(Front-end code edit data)
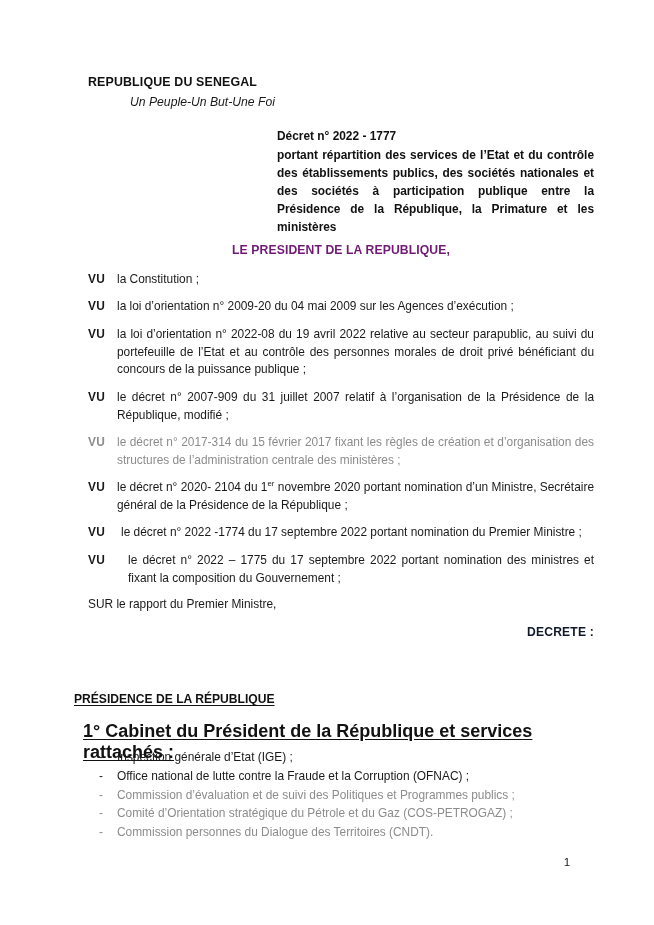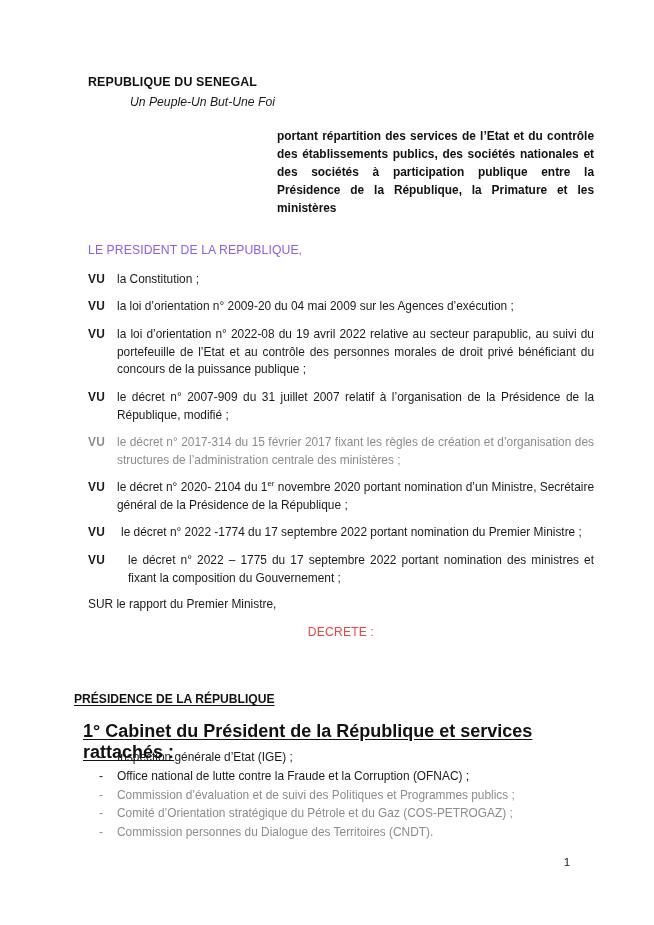--- a/index.html
+++ b/index.html
@@ -249,6 +249,7 @@
     </div>
 
     <div class="title-block">
+      <span class="num">Décret n° 2022 - 1777</span>
       <span class="body">portant répartition des services de l’Etat et du contrôle des établissements publics, des sociétés nationales et des sociétés à participation publique entre la Présidence de la République, la Primature et les ministères</span>
     </div>
 

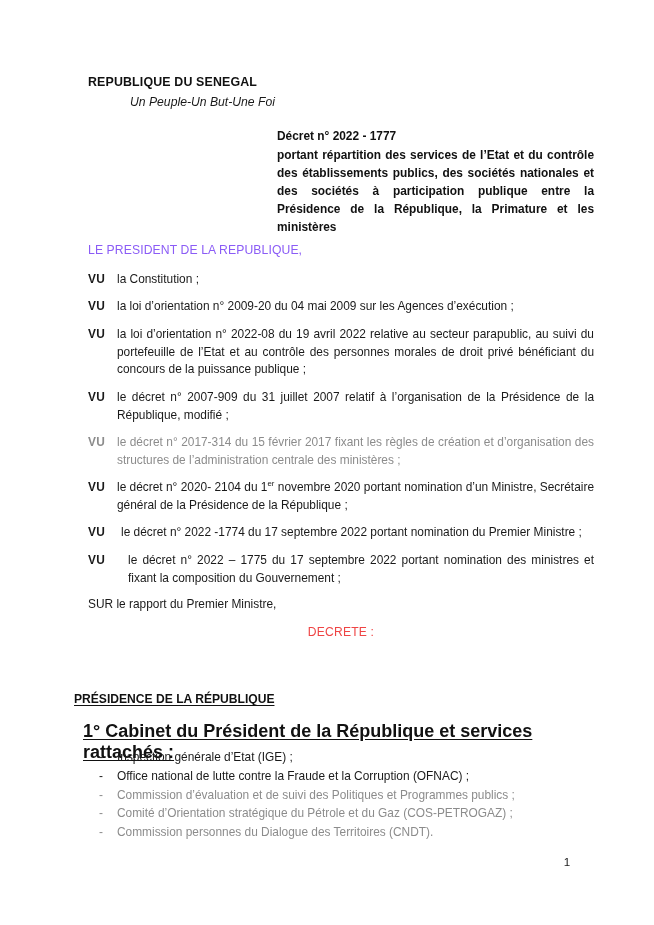--- a/index.html
+++ b/index.html
@@ -84,11 +84,11 @@
     left: 88px;
     top: 243px;
     width: 506px;
-    text-align: left;
+    text-align: center;
     font-size: 12.2px;
-    font-weight: normal;
+    font-weight: bold;
     letter-spacing: 0.1px;
-    color: #8b5cf6;
+    color: #701a75;
   }
 
   

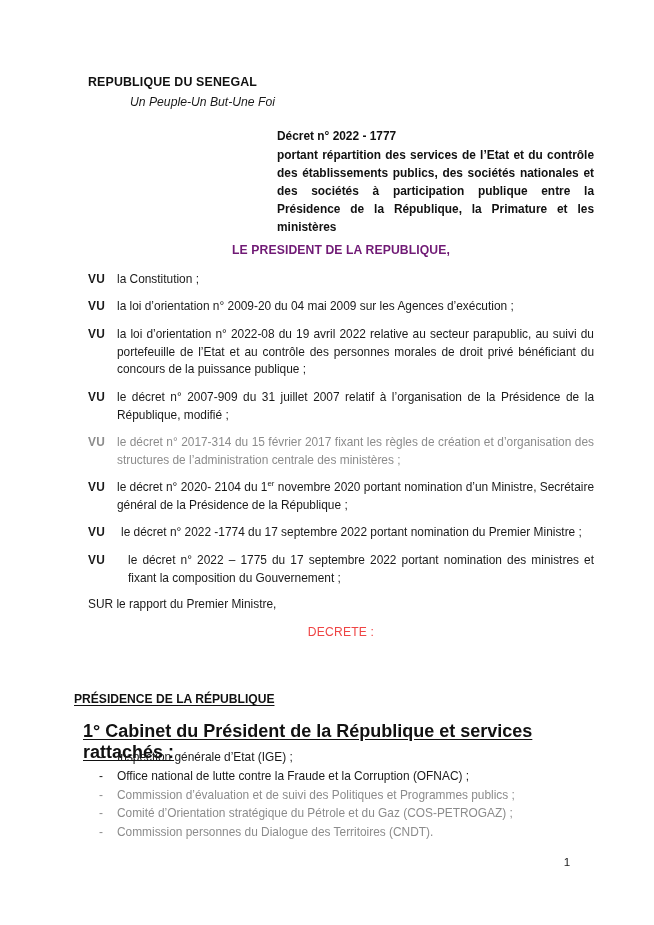--- a/index.html
+++ b/index.html
@@ -149,11 +149,11 @@
     left: 88px;
     top: 625px;
     width: 506px;
-    text-align: center;
+    text-align: right;
     font-size: 12.1px;
-    font-weight: normal;
+    font-weight: bold;
     letter-spacing: 0.2px;
-    color: #ef4444;
+    color: #0f172a;
   }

* [Exercise details]: Your reply should give again exactly the lines from the one with "letter-spacing: 0.1px;" through the last line of the data, with both ends included and pictures left out.

* [Solution for this exercise]:
     letter-spacing: 0.1px;
-    color: #8b5cf6;
+    color: #701a75;
   }
 
   

--- a/index.html
+++ b/index.html
@@ -149,11 +149,11 @@
     left: 88px;
     top: 625px;
     width: 506px;
-    text-align: center;
+    text-align: right;
     font-size: 12.1px;
-    font-weight: normal;
+    font-weight: bold;
     letter-spacing: 0.2px;
-    color: #ef4444;
+    color: #0f172a;
   }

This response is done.